A friend who runs a climate-focused sustainability institute (not the Stanford Doerr School but similar) was bemoaning all the climate data that has disappeared from government websites. I sympathized but pointed out that education has been suffering from disappearing data for several years and Donald Trump can’t be blamed for these disappearances. I made a similar point to someone from SFUSD who was wondering if the subjects of my recent posts meant I’d lost my focus on the district. Alas, everything I write is based on data and there’s just not as much reliable education data as there used to be.
Here’s data that used to be published regularly but isn’t anymore.
Course Enrollment
The California Department of Education (CDE) used to publish data on course enrollments in every public school. Among the questions that could be answered with this data were:
How did enrollment in AP Math classes change after SFUSD stopped offering Algebra in middle school?
How many Black students take AP Math in San Francisco schools? If I recall correctly, more Black students took AP Calculus AB at KIPP San Francisco College Prep in 2018-19 than in all SFUSD high schools combined.
Districts have a choice of following the traditional Math course sequence of Algebra I - Geometry - Algebra II or of following a three-year Integrated Math sequence that interweaves the Geometry and Algebra material each year. What share of California students take Integrated Math and in which districts?
Which districts offer Algebra in middle school and what percentage of students take it?
What is the gender and ethnic mix of students in various classes?
In which grades do students take various subjects?
The data wasn’t perfect. It didn’t distinguish language-immersion classes from general education classes. It didn’t distinguish between the regular and honors versions of classes so you couldn’t tell whether a class was regular Chemistry or Chemistry Honors. In subjects that had mixed grade classes (e.g. Spanish II or Physics), the grade levels of the students were sometimes incorrectly recorded. But it was better than the nothing we have today.

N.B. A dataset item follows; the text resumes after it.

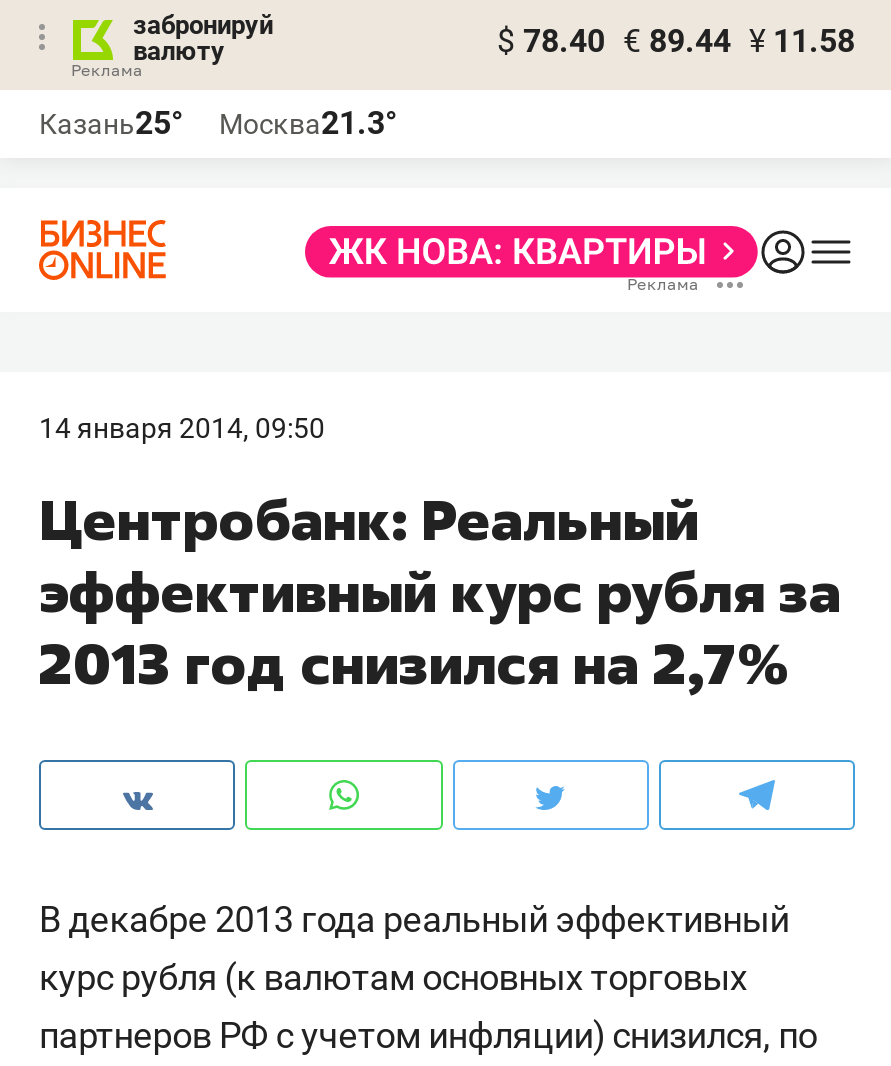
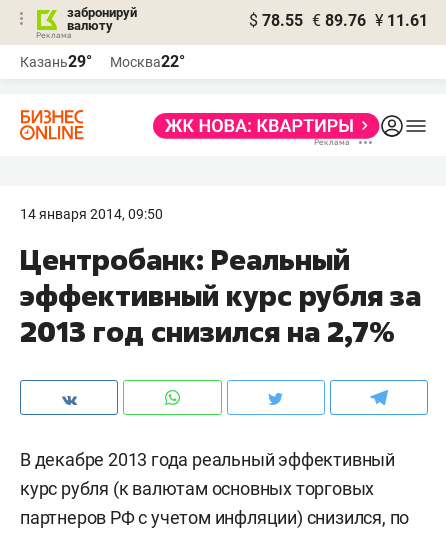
[497,22,855,60] $ 78.40 € 89.44 ¥ 11.58 -> [249,11,428,30] $ 78.55 € 89.76 ¥ 11.61
[39,104,183,142] Казань25° -> [20,52,92,71] Казань29°
[219,104,397,142] Москва21.3° -> [110,52,185,71] Москва22°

Tantalizingly, it’s possible that CDE will eventually publish updated data. When I first started asking about it, I was told updated data would be released in Summer 2021, then by the end of 2021. In 2023, I was told it was still on the to-do list but might not happen that year. I’m not holding my breath.
Class Enrollment
Class Enrollment is related to Course Enrollment. A school may offer multiple sections of the same course. More rarely, a class might contain students taking two or more different courses. Questions that could be answered with class enrollment data include:
How do class sizes vary from school to school within a district? Course enrollment data might show that a school had 90 1st graders taking course 2400 (“Self-contained class”: the standard all-subject course for all elementary schools). The class enrollment data would show whether those 90 were in three or four or five classes. Within SFUSD, it was class enrollment data that revealed the huge difference in class sizes from one middle school to another, with some schools averaging over 30 per class and others fewer than 20.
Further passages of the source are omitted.